Arbeitskonferenz "Befriedung oder Befreiung?"

Vollmerisierung der Gefangenen

Es gibt sie also noch, die Konferenzen, auf denen sich die Welt so leicht in Gut und Böse scheiden läßt: Im hintersten Zipfel von Berlin-Kreuzberg trafen sich am vergangenen Wochenende rund 300 Delegierte linker Organisationen aus über 40 Ländern zur Arbeitskonferenz "Befriedung oder Befreiung?"

So saßen sie sich dann in den sechs Arbeitsgruppen gegenüber: die junge Antifaschistin aus Nürnberg und der kurdische Anwalt, die guatemaltekische Ex-Guerillera und der Vertreter eines irischen Gefangenenkomitees.
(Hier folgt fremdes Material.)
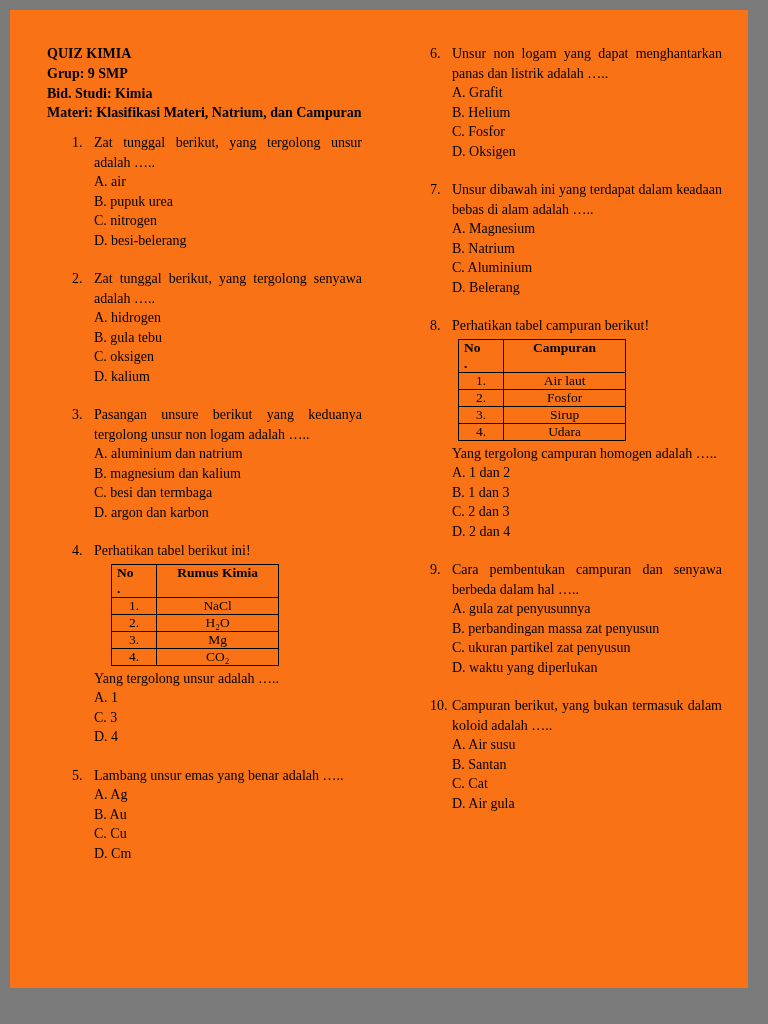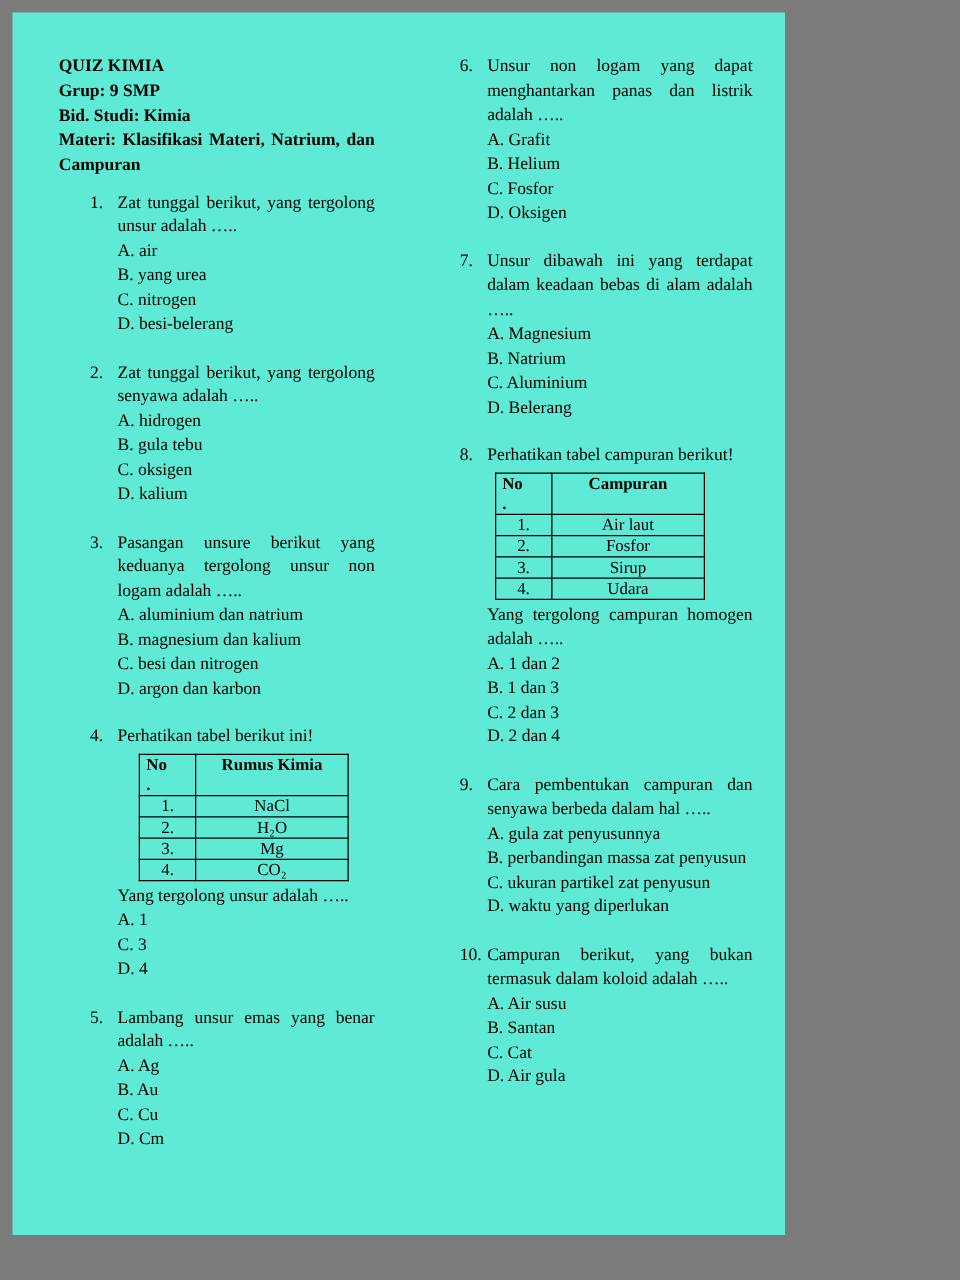--- a/index.html
+++ b/index.html
@@ -16,9 +16,9 @@
     position: absolute;
     left: 10px;
     top: 10px;
-    width: 618px;
+    width: 738px;
     height: 978px;
-    background: #5eead4;
+    background: #f97316;
   }
   .content {
     display: flex;

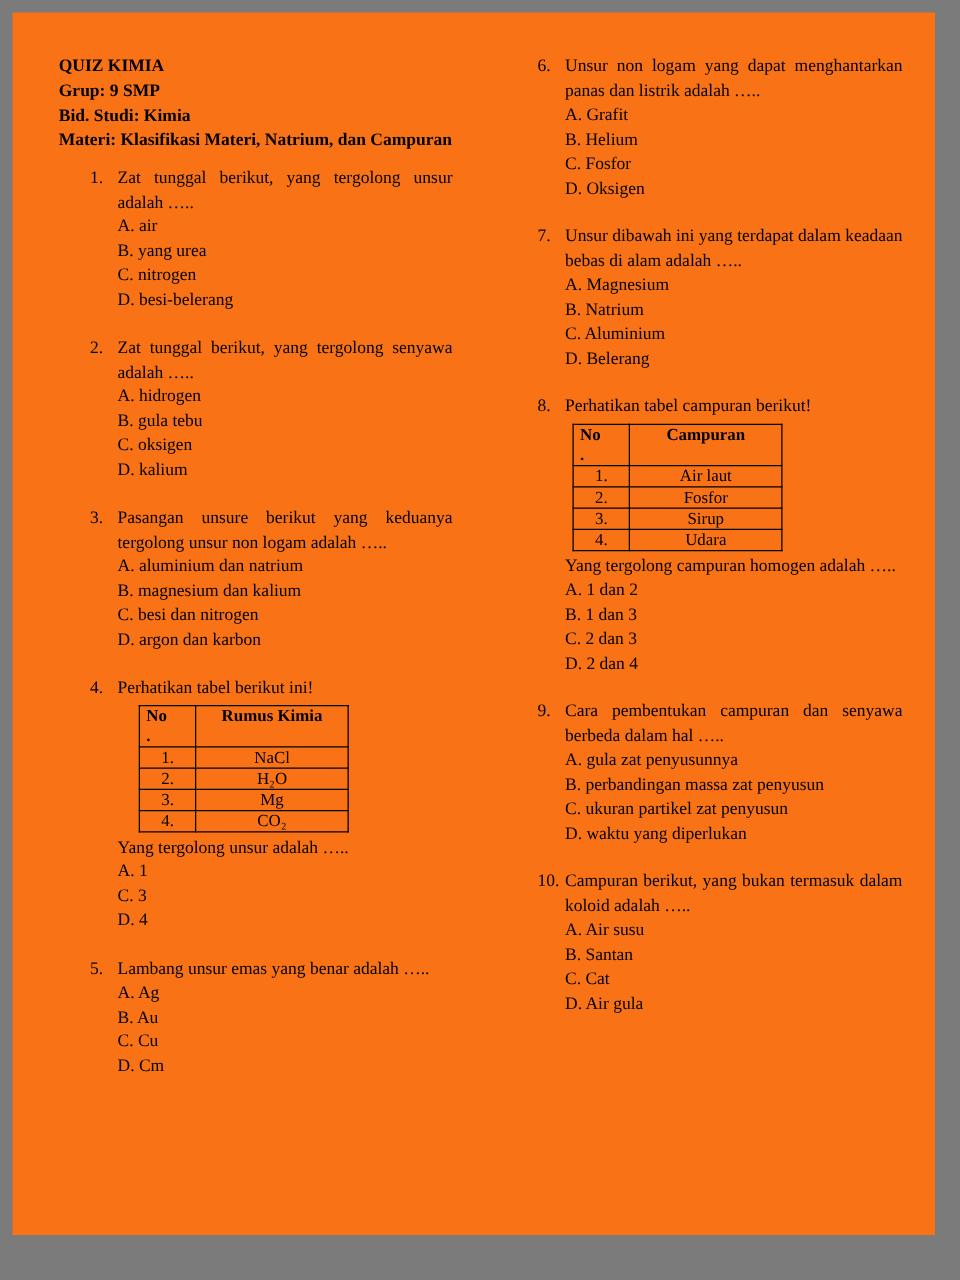--- a/index.html
+++ b/index.html
@@ -79,7 +79,7 @@
           <div class="q-body">
             <p class="q-text">Zat tunggal berikut, yang tergolong unsur adalah …..</p>
             <p class="q-opt">A. air</p>
-            <p class="q-opt">B. yang urea</p>
+            <p class="q-opt">B. pupuk urea</p>
             <p class="q-opt">C. nitrogen</p>
             <p class="q-opt">D. besi-belerang</p>
           </div>

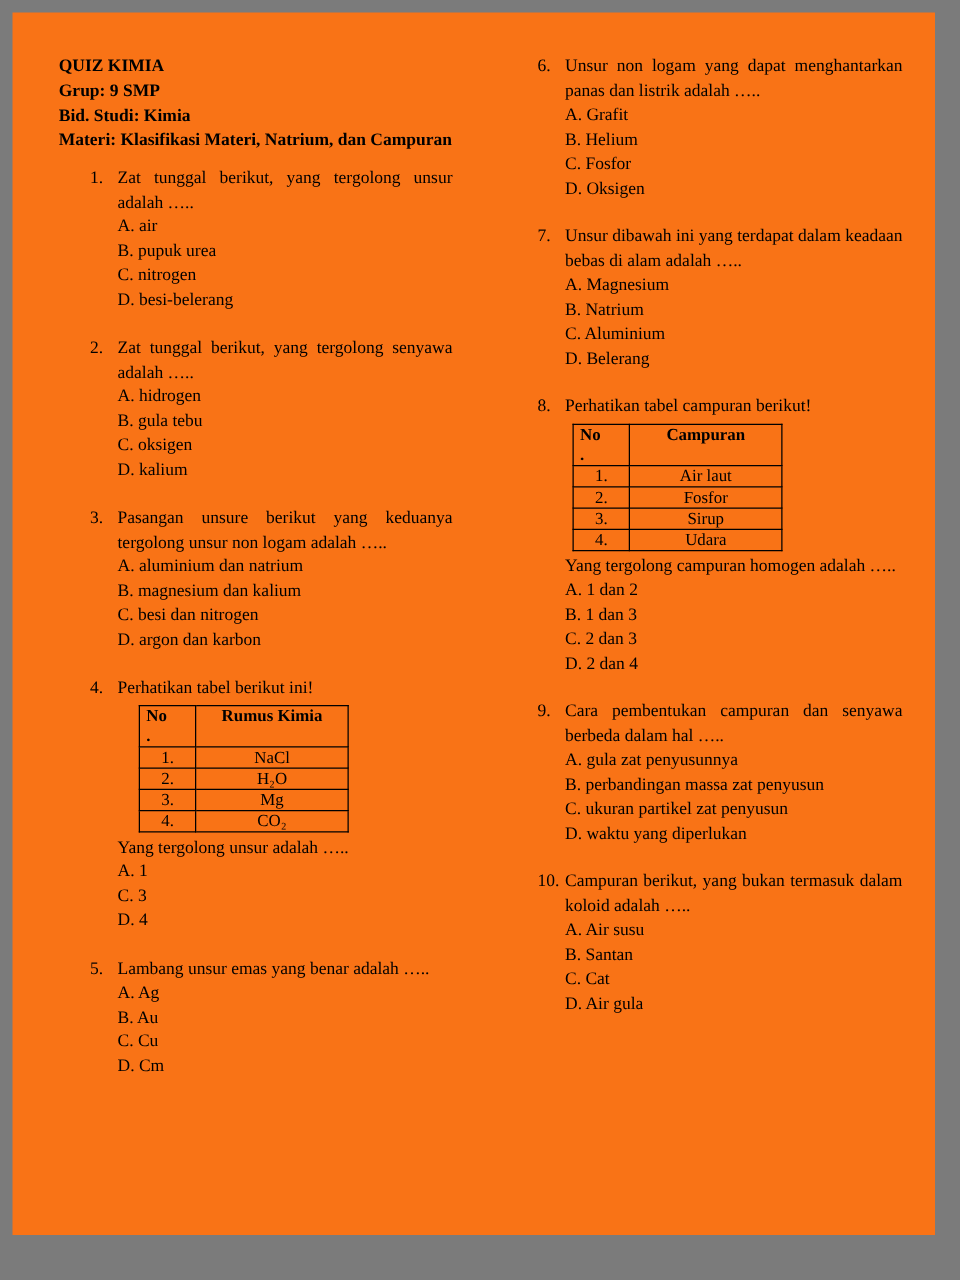--- a/index.html
+++ b/index.html
@@ -102,7 +102,7 @@
             <p class="q-text">Pasangan unsure berikut yang keduanya tergolong unsur non logam adalah …..</p>
             <p class="q-opt">A. aluminium dan natrium</p>
             <p class="q-opt">B. magnesium dan kalium</p>
-            <p class="q-opt">C. besi dan nitrogen</p>
+            <p class="q-opt">C. besi dan termbaga</p>
             <p class="q-opt">D. argon dan karbon</p>
           </div>
         </div>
Die Diskussionen über Repression in den unterschiedlichen Staaten freilich blieb oberflächlich: So konstatierten die TeilnehmerInnen für die Bundesrepublik den faktischen Zusammenbruch der Gefangenensolidarität und die Tatsache, daß politische Gefangene aus der RAF nur noch durch ein individuelles Gnadengesuch an den Bundespräsidenten eine Chance auf Freiheit haben.

Die Frage, weshalb Ende Februar in der Evangelischen Akademie von Bad Boll Ex-Gefangene mit Stammheim-Richtern, PolitikerInnen und Polizeipräsidenten unter dem Motto "Wie gehen wir in Deutschland mit früheren Gewalttätern und Gewalttäterinnen um?" talkten - kein Thema für die TeilnehmerInnen. Daß dieser späte Sieg der grünen Pastorin Antje Vollmer, die schon 1987 RAF-Gefangene in persönlichen Briefen zur Versöhnung mit der Gesellschaft aufrief, auch mit der moralisch motivierten Gefangenensolidarität der achtziger Jahren zu tun haben könnte, blieb ebenfalls unkommentiert. 1987 hatten sich die RAF-Gefangenen und ihre UnterstützerInnen gegen solche "Befriedungsversuche" noch gewehrt.

Kongreß-Mitorganisatorin Ursel Quarck grenzte den Diskussionsrahmen gleich zu Beginn der öffentlichen Konferenzveranstaltung ein: Keine sterilen ideologischen Debatten wollte sie - und schon gar keine antinationalen. Statt dessen: dröhnende Identitätshuberei. Wie zur Hochzeit der Intifada-Solidarität geißelte ein palästinensischer Delegierter die "Judaisierung Jerusalems" und den "Weltzionismus". Als hätte es eine Diskussion über Antisemitismus in der Linken nie gegeben, bekam er dafür auch noch Applaus. Von kämpfenden Völkern war auf der Konferenz so häufig die Rede wie von deren Selbstbestimmungsrechten.

Einzig formuliertes Ziel blieb denn auch die Schaffung eines "Netzes der internationalen Solidarität" zur Freilassung der politischen Gefangenen weltweit; ein "Tag der Gefangenen" solle bestimmt werden - etwas, was die Gefangenenhilfsorganisation Rote Hilfe schon seit Jahren vergebens versucht. So sahen manche schon im Zusammenkommen so vieler unterschiedlicher Menschen einen Erfolg.